Jeden Tag fahre ich dem Schlachthof entlang ins Büro. Schon lange nahm es mich wunder, was sich im Innern der riesigen, elegant gewölbten Backsteinhalle des Schlachthofes abspielt. Vor meinem geistigen Auge sah ich blutige Szenen: Metzger mit langen Messern, die in langen Reihen in der Halle stehen und Schweine und Kühe ausnehmen. An einem schönen Frühlingstag fasste ich ein Herz und betrat die Halle mit dem Fotoapparat in der Hand. Kein Problem, die Halle ist öffentlich zugänglich, jedenfalls zu Bürozeiten.
Die 1908 gebaute Halle ist eines der prächtigsten, grosszügigsten Gebäude in Zürich, vergleichbar mit dem Hauptbahnhof. Links und rechts reihen sich grosse Fenster mit dekorativen Backsteinbögen. Von messerschwingenden Metzgern ist allerdings keine Spur. Stattdessen reihen sich leere Harasse, im vorderen Teil sind Autos abgestellt. Nichts erinnert an einen Schlachthof, ausser den Metallschienen an den Wänden, an denen früher Schweine hin- und her verschoben wurden, und der Eingang zu einem kleinen Metzgereiladen.

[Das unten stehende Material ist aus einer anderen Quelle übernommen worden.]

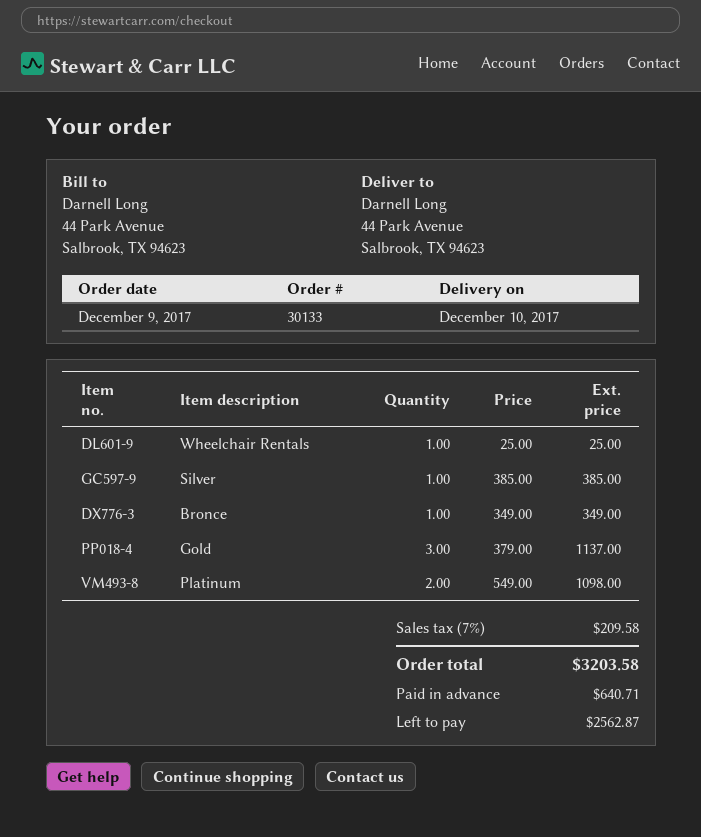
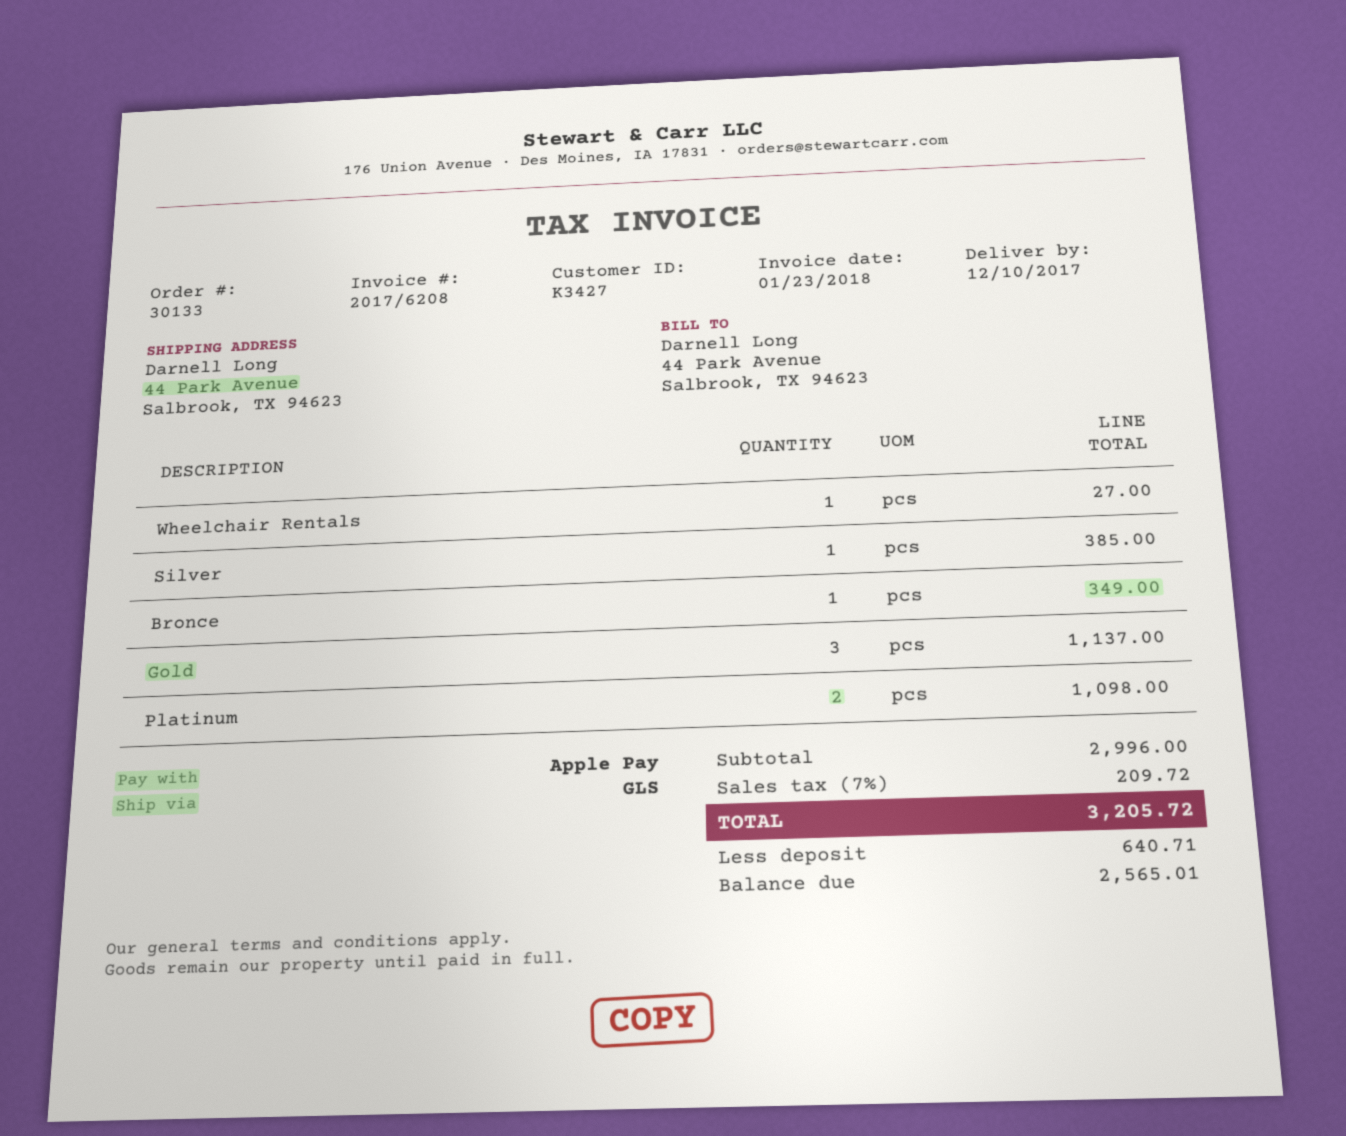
Wheelchair Rentals: 1 for 25.00 -> 1 for 27.00
tax: 7% = 209.58 -> 7% = 209.72
total: 3203.58 -> 3205.72
balance: 2562.87 -> 2565.01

Es ist schade, dass eines der markantesten Gebäude der Stadt als Harassenlager und als Parkplatz missbraucht wird. Beim Besuch der Schlachthofhalle wird klar: Hier liegt ein Juwel im Dornröschenschlaf. Man sollte unbedingt mehr machen aus dieser fantastischen Halle. Die Autos kann man auch an einem anderen Ort abstellen, und auch für die Harasse findet sich sicher ein alternativer Raum. So könnte man die Halle freispielen für eine Nutzung, die diesem einmaligen Raum angemessen ist. Man könnte darin einen Markt einrichten. Oder ein Museum. Oder eine Kletterhalle. Klar ist nur: Heute ist die Halle sträflich unternutzt und falsch genutzt. In ein paar Jahren soll die Umgebung neu gestaltet werden, geplant ist unter anderem ein Park. Das wäre der ideale Zeitpunkt, um der Schlachthofhalle neues Leben einzuhauchen. In der Strategischen Planung der Stadt sind aber keine Pläne für die Zukunft der grossen Halle erwähnt.